Sr. Deputado (Rosado Fernandes/CDS-PP), porventura, não ouviu a primeira parte da minha intervenção em que afirmei, entre outros aspectos, que a cinegética deve ser também uma fonte complementar do rendimento dos agricultores. Penso que está dada a resposta.

A articulação com o ambiente é no sentido de a actividade cinegética respeitar o ambiente e também os direitos daqueles que têm, perante a caça, uma atitude de distanciamento ou que não querem ver os seus terrenos invadidos por uma actividade que, muitas vezes, como sabe, feita de uma forma desregrada, acaba por se traduzir em prejuízos para proprietários, para agricultores e, às vezes, até para simples cidadãos que usufruem das belezas da natureza.

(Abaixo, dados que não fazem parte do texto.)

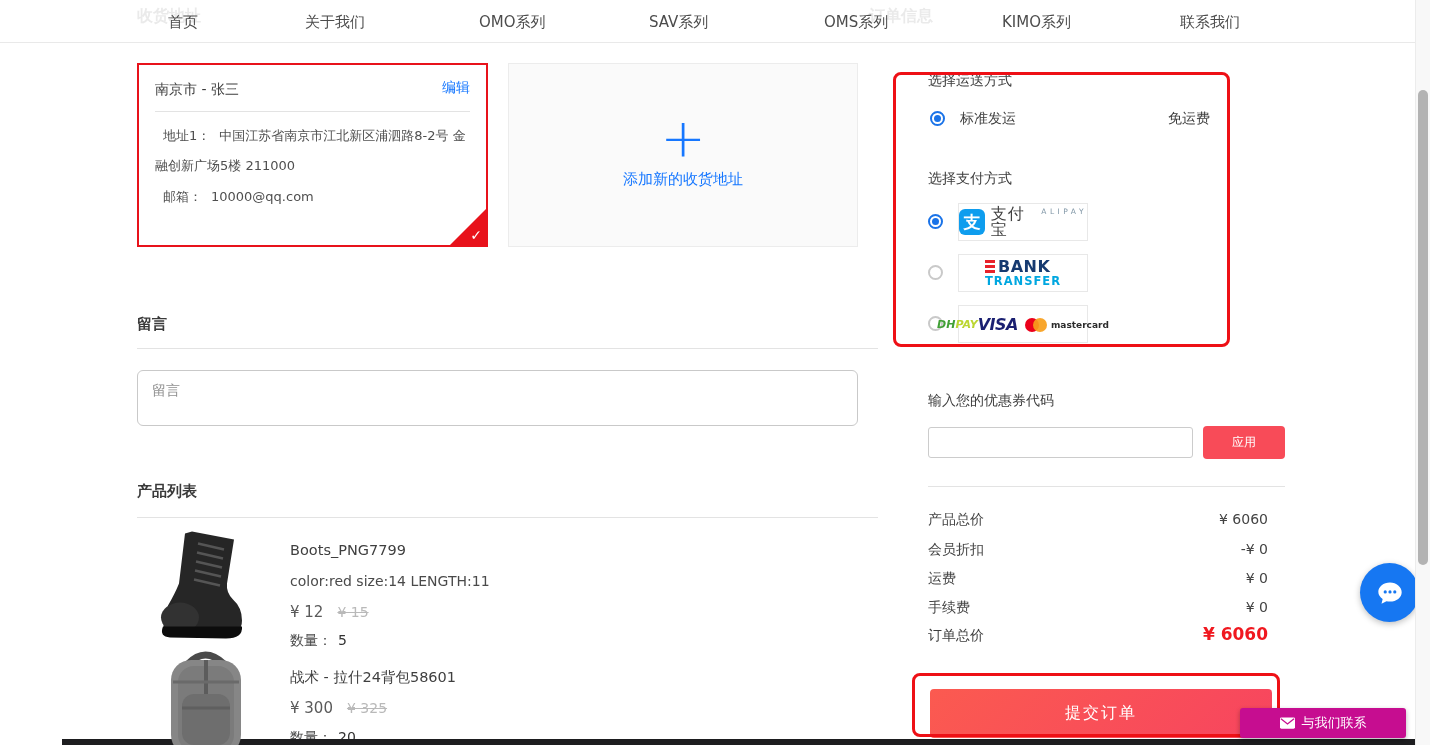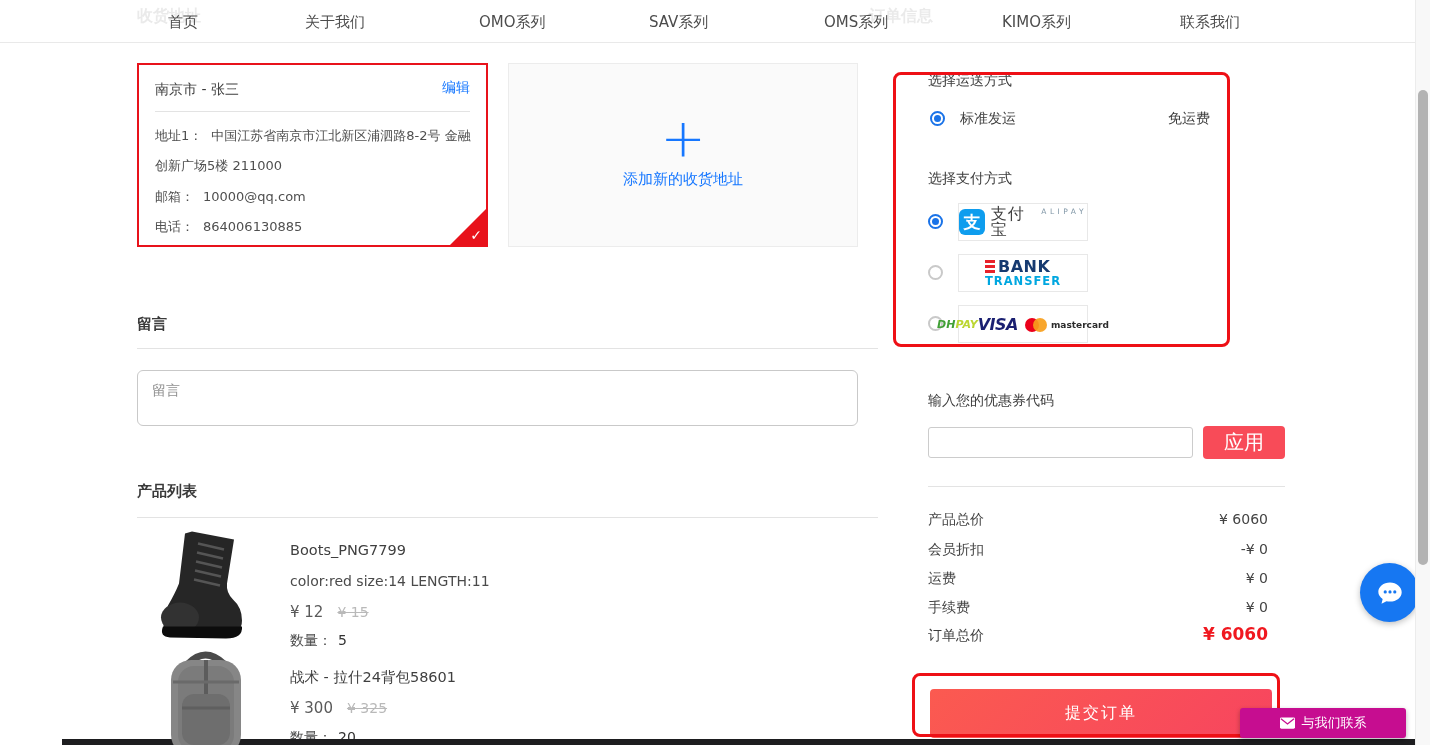"地址1：" .addr-line .lbl { margin-left: none -> 8px }
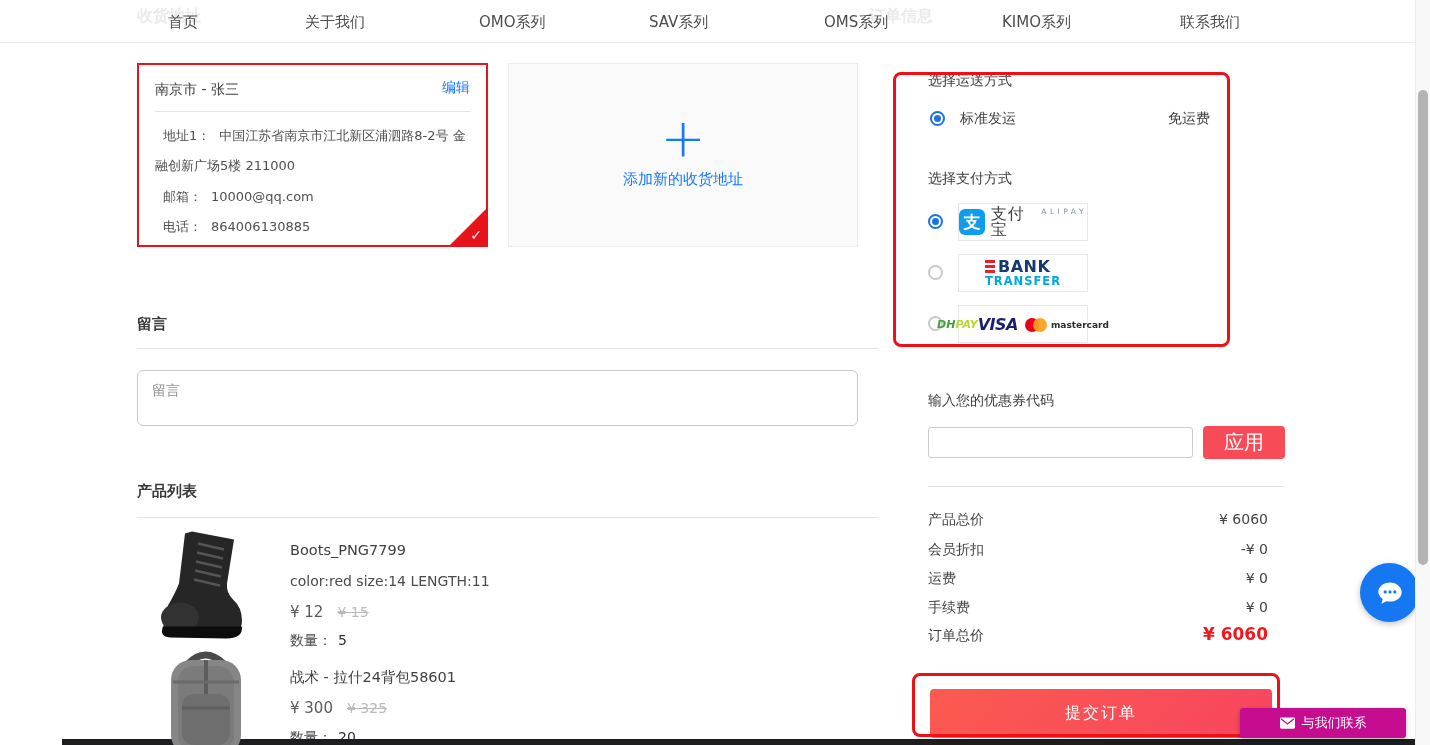"电话： 864006130885" div.addr-line { html: <div> <span>电话：</span><span>864006130885</span> </div> -> none }
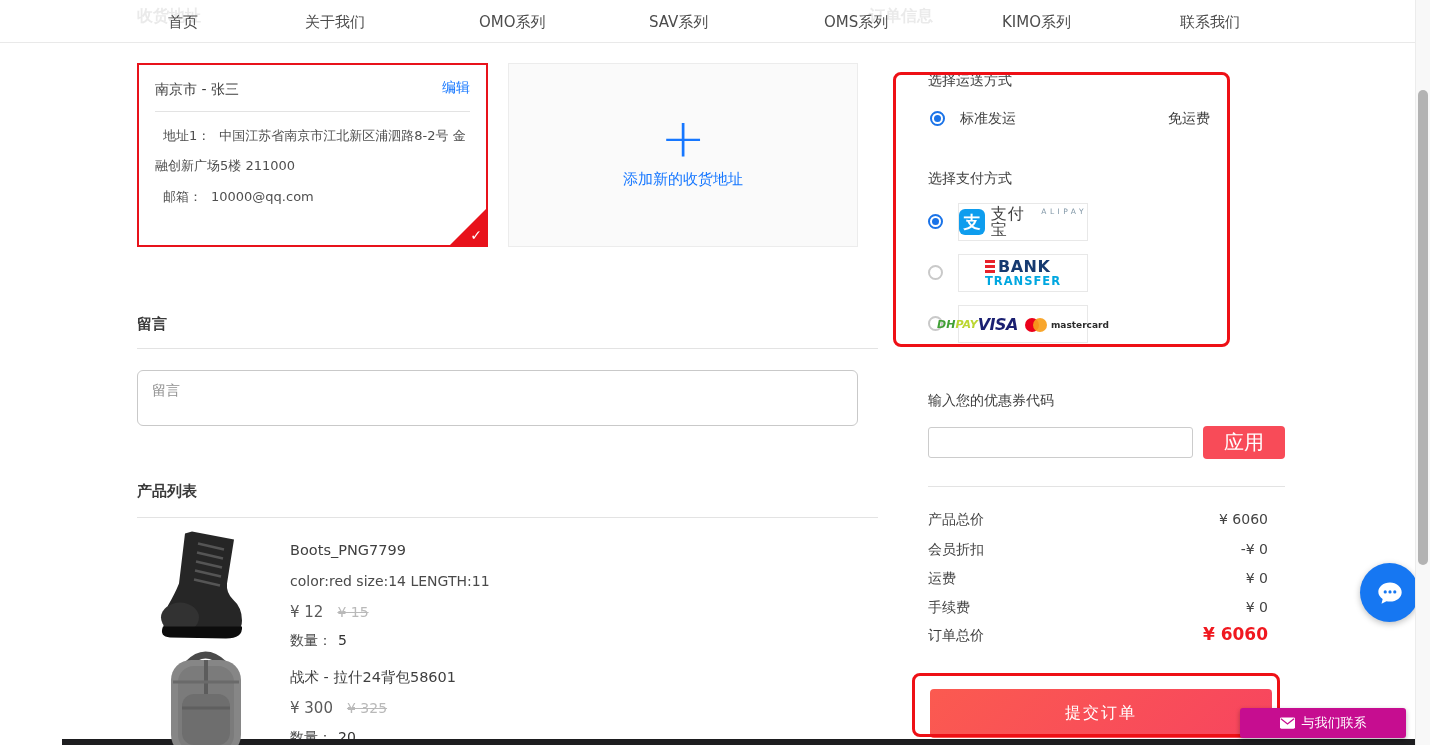"应用" .apply-btn { font-size: 20px -> 12px }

Portanto, temos de encontrar um equilíbrio. É por isso que a chamada concepção romanística do res nullius da liberdade de caçar foi a que sempre presidiu à actividade cinegética em Portugal e que considero dever manter-se, aliás, em acórdão, o Tribunal Constitucional reafirma este princípio. Porém, não posso deixar de fazer notar que, entretanto, se multiplicou a legião, no bom sentido do termo, de caçadores.

Assim, temos de encontrar soluções equilibradas entre esse princípio, a defesa dos recursos cinegéticos, que são finitos, o seu ordenamento e o respeito em relação a todos aqueles que têm uma posição própria de distanciamento quanto à caça, bem como em relação aos proprietários que consideram que os seus terrenos não têm necessariamente de ser invadidos por caçadores.

É, pois, este equilíbrio que é preciso encontrar e que, pensamos, a lei não conseguiu obter.